Regarding the time-series (or histogram) chart, by political party, of Congressmembers and the number of Tweets mentioning "ebola" as of October 20, 2014.

Using the MySQL dump or SQLite dump of of Congress and Twitter data, run this query to find every tweet mentioning "ebola" and selecting the relevant fields:

SELECT 
    members.first_name, members.last_name, 
    members.party, members.current_role, members.state,
    social_accounts.twitter_screen_name,
    tweets.text, DATE(tweets.created_at) as tweet_date
  FROM members
  JOIN social_accounts
    ON members.bioguide_id = social_accounts.bioguide_id
  JOIN tweets
    ON social_accounts.twitter_screen_name = tweets.screen_name
  WHERE
    tweets.text LIKE '%ebola%'
  ORDER BY tweet_date

The result is 811 tweets, which I've uploaded to this Google Spreadsheet. From here, it's just adding some derived date columns and doing a pivot table.

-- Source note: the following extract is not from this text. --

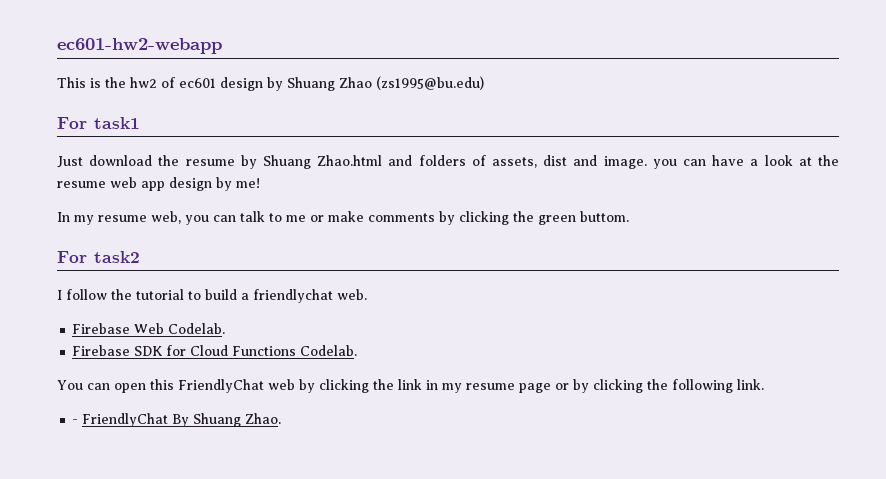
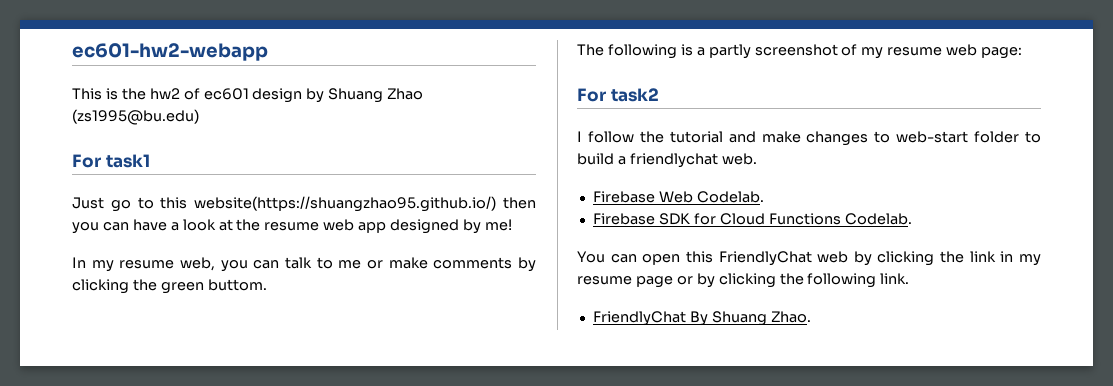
[89,155,647,169] download the resume by Shuang Zhao.html and folders of assets, dist and image. -> [110,196,536,212] go to this website(https://shuangzhao95.github.io/) then
[169,177,212,191] design -> [390,219,460,234] designed
(629, 216) none -> [577,44,1023,59] // The following is a partly screenshot of my resume web page:
(184, 294) none -> [728,131,1020,146] and make changes to web-start folder
[72,419,79,424] - -> (910, 278) none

I've made a couple of editorial choices: the database contains only 2 tweets (both by Democrats) in the year 2013, and only 2 tweets by an Independent. The outliers would skew the chart (i.e. create a lot of empty space) so I've filtered them out, so that the chart only shows 2014 tweets by Democrats and Republicans.

Along the x-axis, I've chosen to do the week number (which can be found using Google Spreadsheet's WEEKNUM function, or MySQL's WEEK function) derived from each tweet's created_at value.

The resulting chart:

ebola chart

Note: Alternatively, if you wanted to reduce the amount of Pivot Table work, you could've done the aggregations inside of SQL.

For MySQL:

SELECT 
    members.party, 
    WEEK(tweets.created_at) AS tweet_week,
    YEAR(tweets.created_at) AS tweet_year,
    COUNT(*) AS tweet_count
  FROM members
  JOIN social_accounts
    ON members.bioguide_id = social_accounts.bioguide_id
  JOIN tweets
    ON social_accounts.twitter_screen_name = tweets.screen_name
  WHERE
    tweets.text LIKE '%ebola%'
  GROUP BY party, tweet_year, tweet_week
  ORDER BY party, tweet_year, tweet_week

For SQLite (remember the list of format strings for the strftime function?):

SELECT 
    members.party, 
    strftime('%W', tweets.created_at) AS tweet_week,
    strftime('%Y', tweets.created_at) AS tweet_year,
    COUNT(*) AS tweet_count
  FROM members
  JOIN social_accounts
    ON members.bioguide_id = social_accounts.bioguide_id
  JOIN tweets
    ON social_accounts.twitter_screen_name = tweets.screen_name
  WHERE
    tweets.text LIKE '%ebola%'
  GROUP BY party, tweet_year, tweet_week
  ORDER BY party, tweet_year, tweet_week

Midterm information

The following section is all about the midterm and the data we're using.

Download the data:

SQL
SQLite

The 1033 Program

img Wikipedia

Photo courtesy of Wikipedia user Loavesofbread licensed under Creative Commons Attribution-Share Alike 4.0 International

The 1033 Program was established to allow the U.S. Defense Dept. to give away its surplus equipment to U.S. law enforcement agencies. More than $5.1 billion of military gear has been distributed to the nearly 8,000 law enforcement agencies who participate in the program.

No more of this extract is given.